Роузи подошла к старому комоду в гостиной — тому самому, на котором прежде стояла шкатулка с хрустальным шаром в кожаном мешочке, — заранее предвкушая находку. Выдвижные ящики скрывались за дверцами комода: к чему такая таинственность? Роузи выдвинула самый нижний (когда только успела там полазить и запомнить, что где лежит? А, не важно, когда-то успела) и принялась рыться: куча старых открыток и журналов, большие карманные часы, календарь. С минуту рассматривала фотографию, подвернувшуюся под руку; ферротипия, наверное, — всего несколько квадратных дюймов: мальчик в осеннем саду, в костюме Елизаветинской эпохи. Кто это и где? Положим обратно. А вот то, что нужно: белая маска. Печальное белое тонкое человеческое лицо; толстая верхняя губа придает ему вид черепа без нижней челюсти, но изящный нос и лоб по-своему даже красивы.
— Вот, — утвердила она.
Этикетка на внутренней стороне гласила: La Zanze Venexiana Maschere espressive. Neutrie larve.[87]

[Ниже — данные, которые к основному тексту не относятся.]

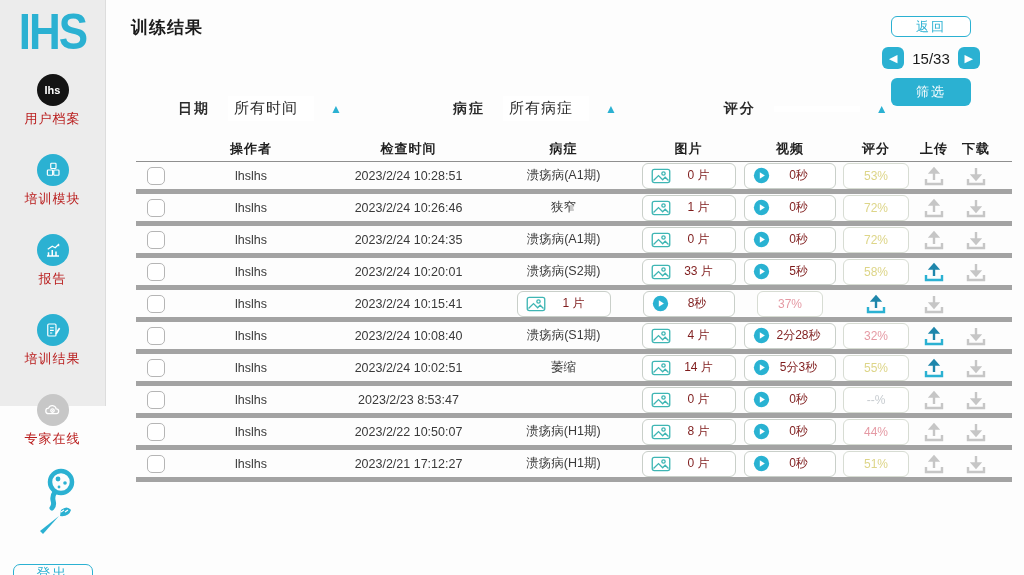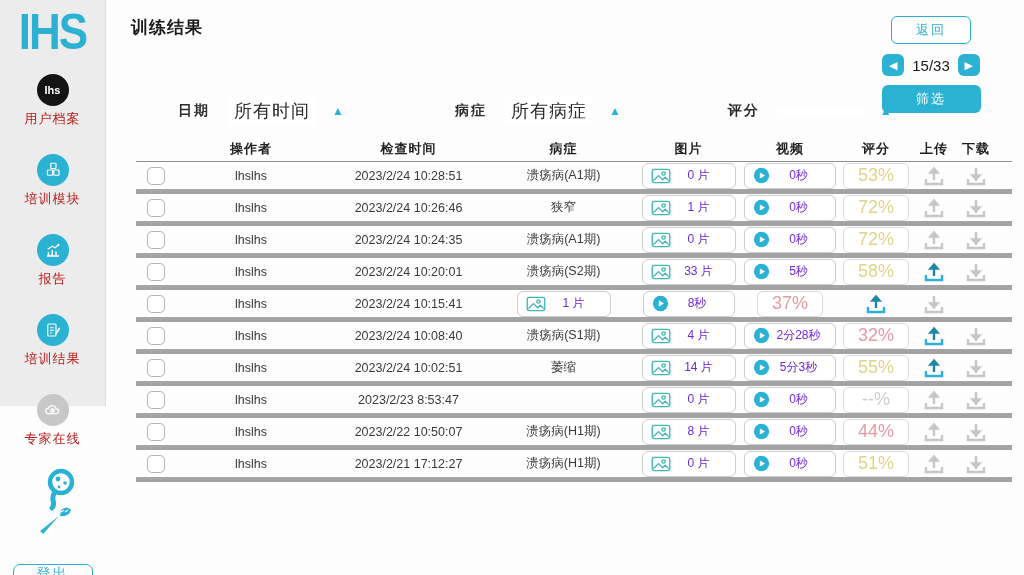"返回" .back-btn { height: 28px -> 21px }
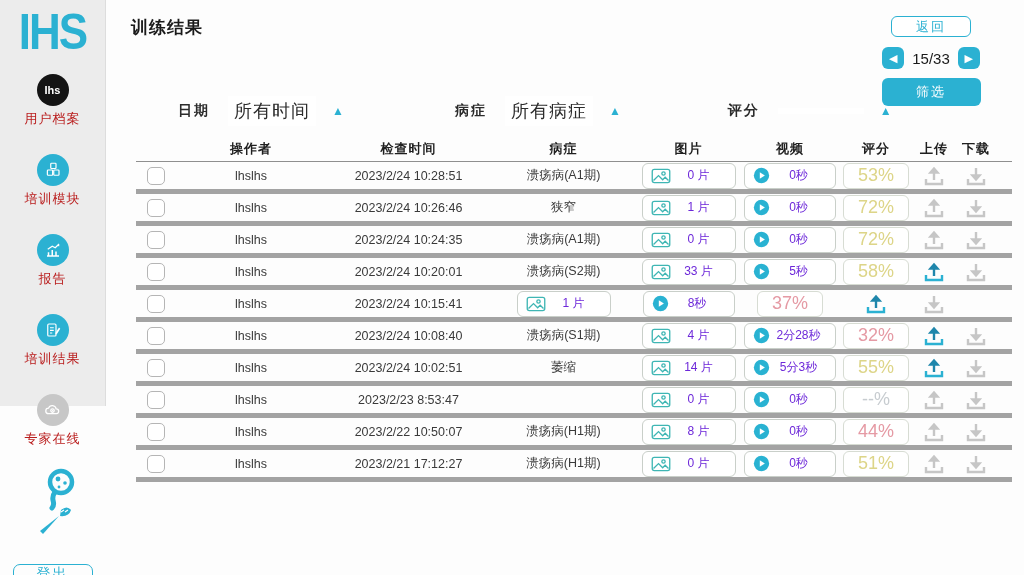"筛选" .filter-btn { width: 99px -> 80px }
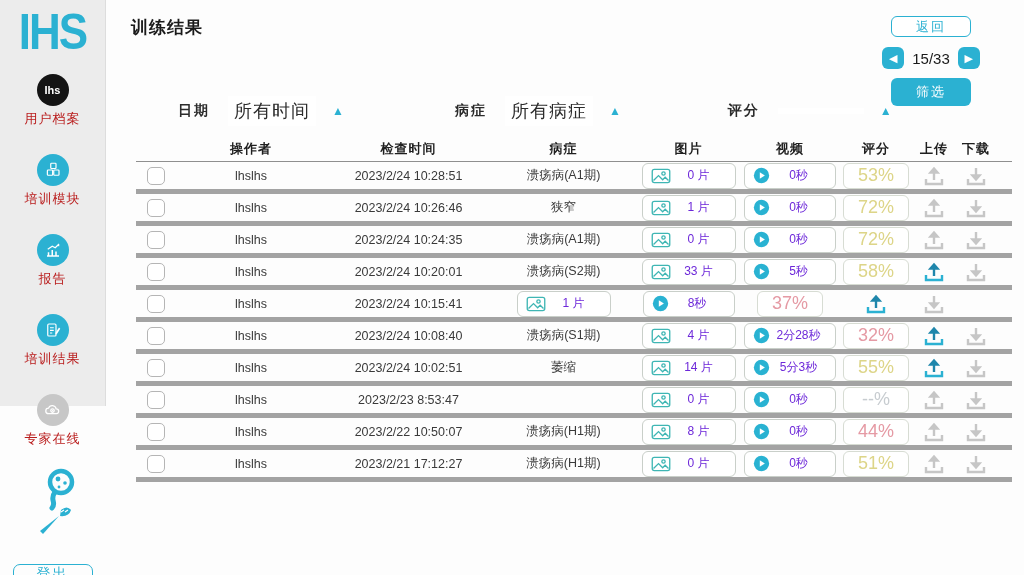"所有时间" .f-value { font-size: 18px -> 15px }
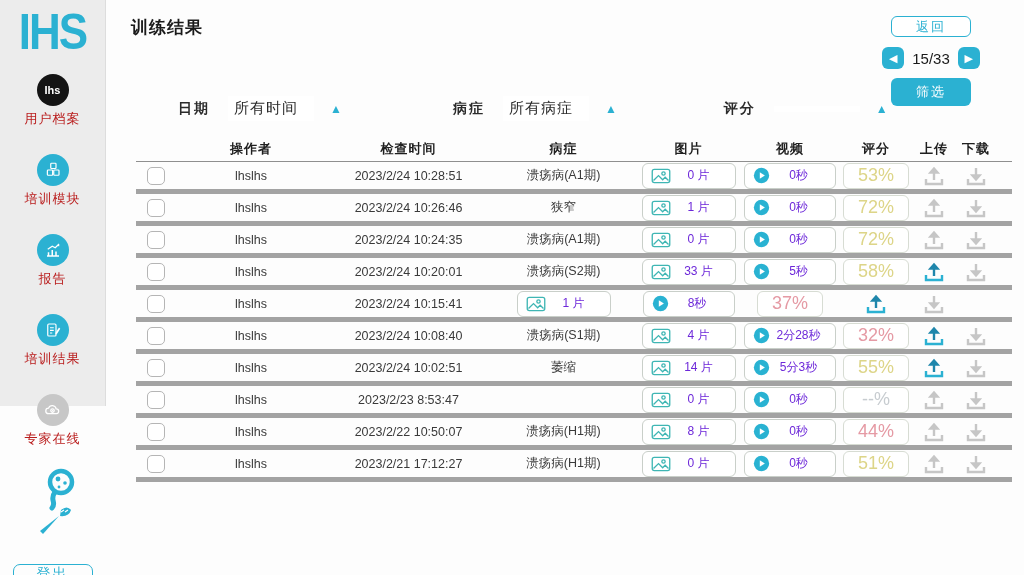"0 片" .pill .pill-txt { color: #6d28d9 -> #7f1d1d }
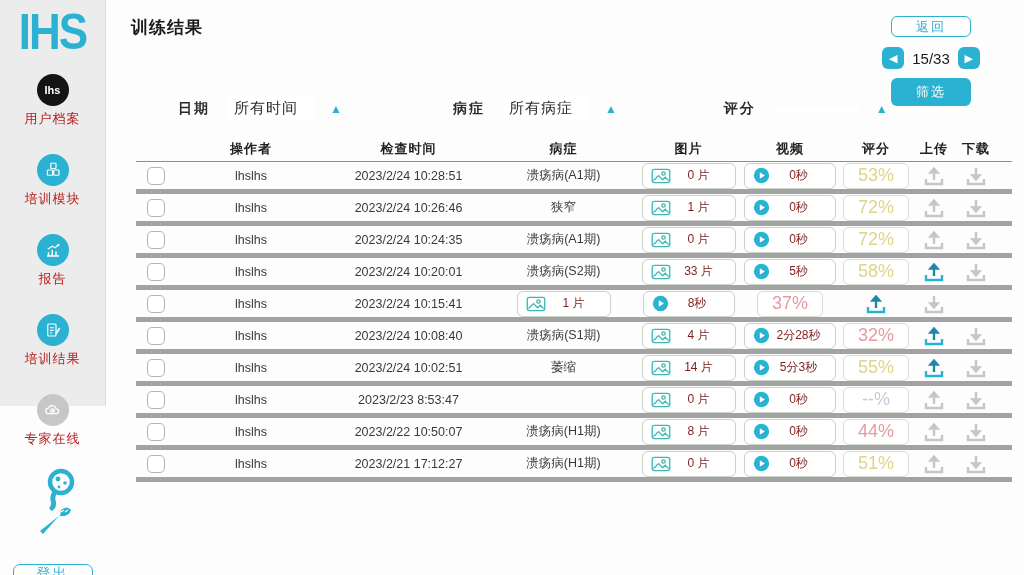"53%" .score-box { font-size: 18px -> 12px }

Роузи взяла маску и связала ленточки на лбу, так что белый нос уставился назад, туда, откуда мы пришли, а длинная венецианская губа повисла прямо над узлом галстука. От неожиданности Вэл громко ахнула. Роузи попятилась в ее сторону, протянув вывернутые за спину руки. Но она еще жутче смотрелась, когда шла вперед, как на пущенной задом наперед кинопленке; кукольный старик, у которого все сгибается не там, где надо.
— Ну вот, — сказала Роузи. — Все.
Почти все. Бони Расмуссен слышал их, стоял и ждал, можно сказать, со слезами на глазах — будь у него глаза, способные плакать, — с гневом и бессильным желанием, со злостью на себя самого и свою беспомощность и тоской, которую он старался направить на них, как фонарь или солнечный зайчик: пусть увидят наконец, что ему нужно. А ему самому не видно было ничего, кроме двери, перед которой он стоял, — вот, она как будто чуть приоткрылась.
— Или продать это все? — спросила Роузи, и ответ озарил ее одновременно с вопросом. — Продать Аркадию и просто снять где-нибудь офис. Как ты думаешь?
— О господи! — в ужасе воскликнула Вэл, которая уже много лет продавала свой собственный дом.
А сама подумала: продашь так продашь, почему бы и нет. От холодного сквознячка возможного в груди у нее захолонуло, и она припомнила (так бывает в дневные часы: увидим что-нибудь или ощутим на языке — и толкнется что-то в памяти или душе) сон, увиденный минувшей ночью — или раньше? Ей приснилось, что звездной ночью она вышла к реке, и смотрит вверх, и впервые узнает все созвездия — зодиакальные и прочие; лики их так же знакомы ей, как имена: она знала их всю жизнь. Перебирая по очереди, она возглашала простонародные названия: Горшок и Кастрюлька, Свадебное Платье, близнецы Космо и Отто, Мальчишка-цирюльник, Гарольд Великий, Рыжий Муж, Омфал, Среда Мужельник Женица, Большой Жук. Среди них катились яркие планеты, круглые, как игральные шарики. Она проснулась со всеми этими дурацкими названиями в голове, хотя теперь уже и не помнила их; но тогда, лежа утром в постели, она впервые подумала, что, может быть, мама ошибалась.
Может, мама ошибалась. А если то, во что она с таким удовольствием верила и что причиняло Вэл такую боль, — вовсе не правда? Подумать хорошенько, так во всей этой истории слишком мало определенности, и при желании в нее можно просто не верить.